Both platforms come with very high-quality themes that have been strictly curated to meet their high standards. Squarespace’s themes are decidedly more minimalist and Apple-esque, whereas Shopify caters to a more wholesome audience. Of the two, Squarespace definitely offers the more interesting options, which is due to the fact that it has over 100 templates (all free), compared with the 65 on Shopify (10 free, 55 paid).
The Shopify web-building experience is built around creating an online store. Adding and managing products as well as other business-related features are front and center in the dashboard. With Squarespace, it’s the website design that comes first. Neither platform has an extensive drag-and-drop webpage builder, but there’s definitely much more creative control with Squarespace.
The clear trade-off you’ll need to make is between extensive product and store-creation tools (Shopify), and more flexibility when it comes to the design of your website (Squarespace).
In terms of e-commerce, Shopify’s and Squarespace’s pricing plans become comparable only when you look at Squarespace’s “Online Stores” plans. Shopify offers only a 14-day free trial, whereas you can use Squarespace for free for an unlimited amount of time, though with restricted features.
Shopify is also much more expensive than Squarespace. Their respective “basic” plans are only separated by a few dollars, but by the time you get to the Shopify “advanced plans,” the difference jumps by a few hundred dollars.
On Shopify, you might also need to pay up another $100-$200 for a premium theme. As Shopify provides only ten free themes (which are also limited in terms of customization), chances are your website won’t be original if you go with that option. Shopify also has an app market where you can buy extensions and plugins; however, this is completely optional and dependent on your needs and wants. But otherwise, the Shopify plans should already offer you everything you need.
As you can see, there are a few significant differences between the two platforms that will make them ideally suited for different purposes. Neither is a blanket-solution to anyone who wants a website with an online store component. The best way to look at it is by isolating their key features to see whom they’ll benefit most.
Who Should Use Shopify?
Taking everything else out of the equation and focusing only on e-commerce features, Shopify is the clear winner.
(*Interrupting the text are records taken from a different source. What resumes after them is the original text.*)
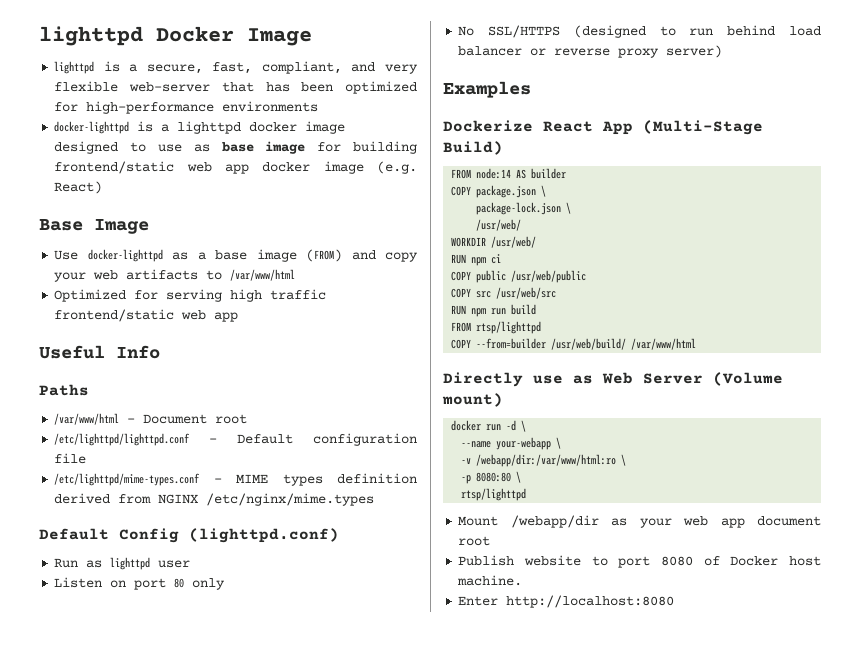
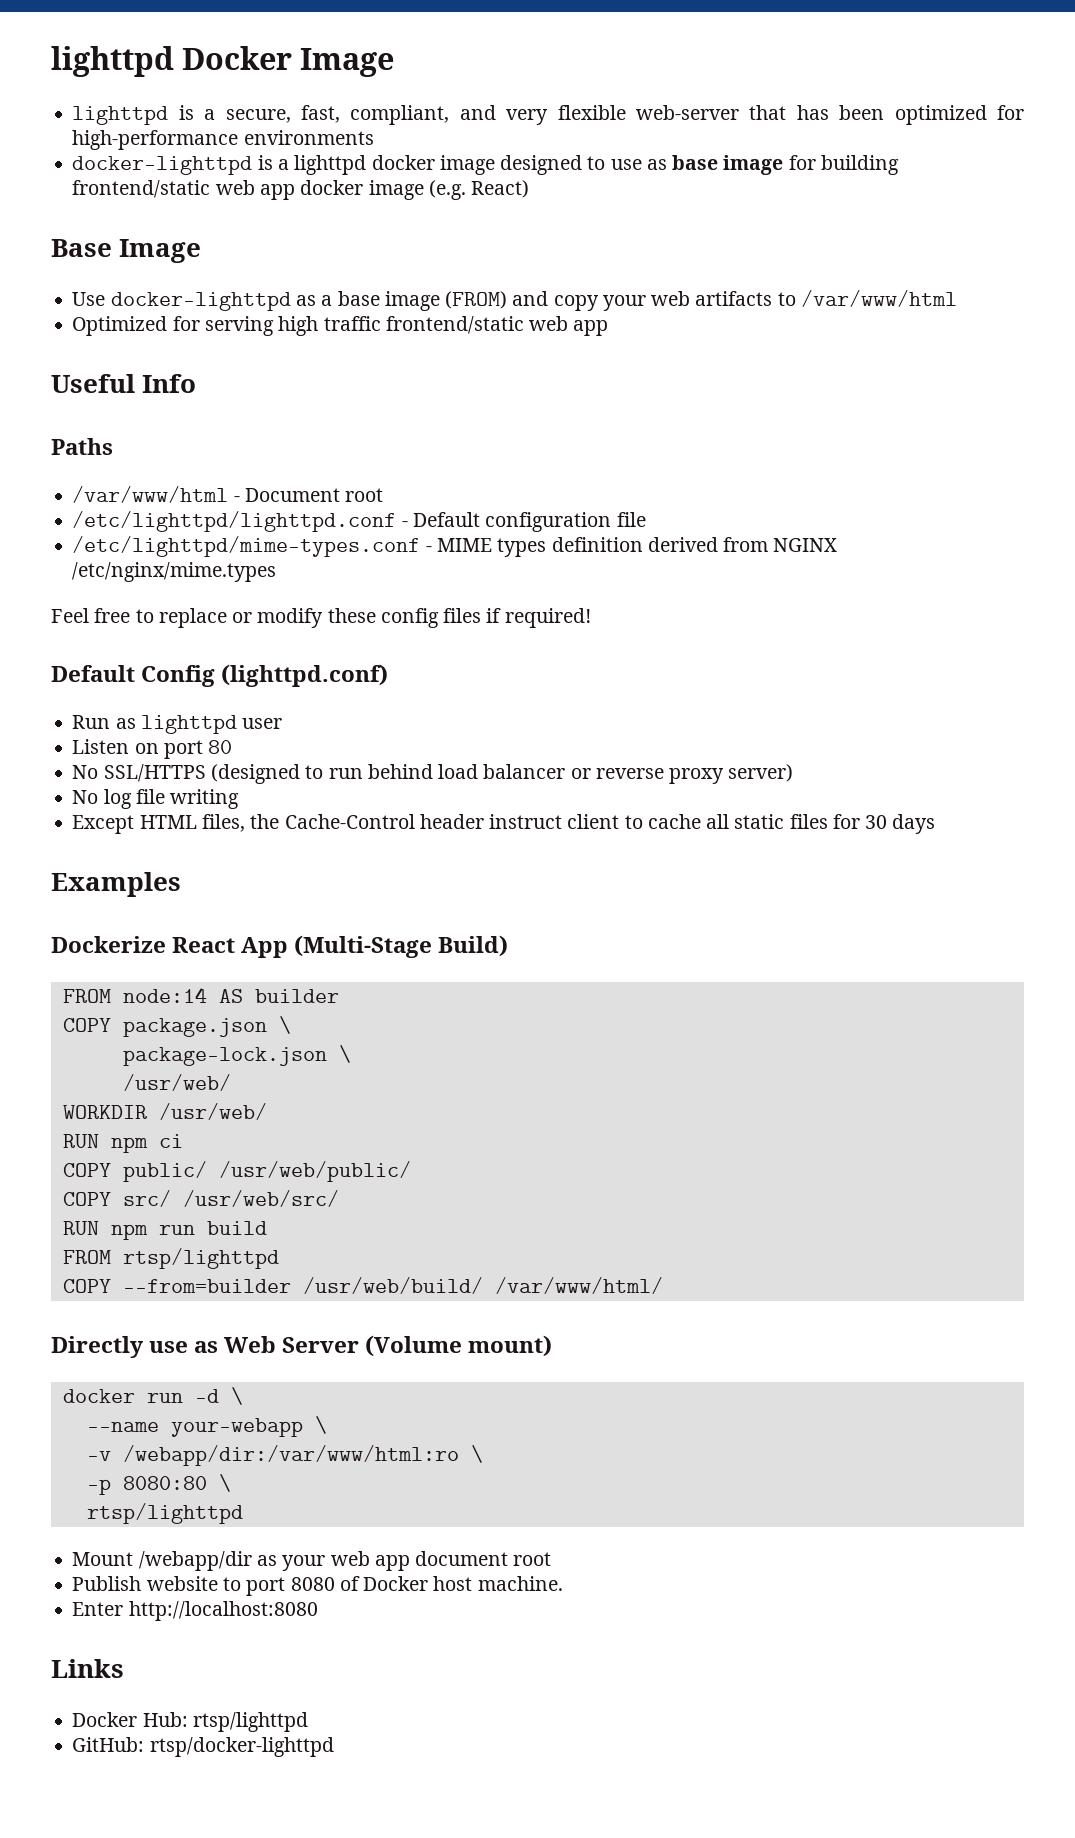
(375, 499) none -> [51,608,591,628] // Feel free to replace or modify these config files if required!
[192,578,226,590] only -> (233, 747) none
(723, 51) none -> [72,789,240,809] [72,814,936,834] // No log file writing // Except HTML files, the Cache-Control header instruct client to cache all static files for 30 days
[476,270,587,283] [451,287,557,299] public /usr/web/public // COPY src /usr/web/src -> [122,1161,411,1182] [62,1190,339,1207] public/ /usr/web/public/ // COPY src/ /usr/web/src/
[631,338,697,350] /var/www/html -> [494,1277,663,1294] /var/www/html/
(675, 601) none -> [51,1659,124,1678] [72,1712,308,1732] [72,1737,334,1757] // Links // Docker Hub: rtsp/lighttpd // GitHub: rtsp/docker-lighttpd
Yes, its pricing plans are more expensive, but they’re well justified if you have more intensive business requirements or you run a physical store alongside your online one.
With the Retail Package, you’ll be able to seamlessly blend your physical and online store. Creating and managing inventory is easier, and you have more control over your products in terms of variations, additional options, etc. You’ll also have more powerful reporting tools to really analyze your sales performance.
So if commerce is the primary objective of your website, it pays to go with Shopify.
Who Should Use Squarespace?
The biggest limitations when it comes to Squarespace for those who run a commerce business is the limited payment-processing methods as well as POS support. So while Squarespace doesn’t disappoint when it comes to shipping integration or profit-calculating tools, it doesn’t do quite enough to justify building your business on it.
However, if running an online store is just one part of your online presence and you also want a beautiful website as well as great blogging tools, Squarespace becomes a much more appealing option. For example, if you want to be a serious fashion blogger who also happens to sell some merchandise, Squarespace is almost perfect.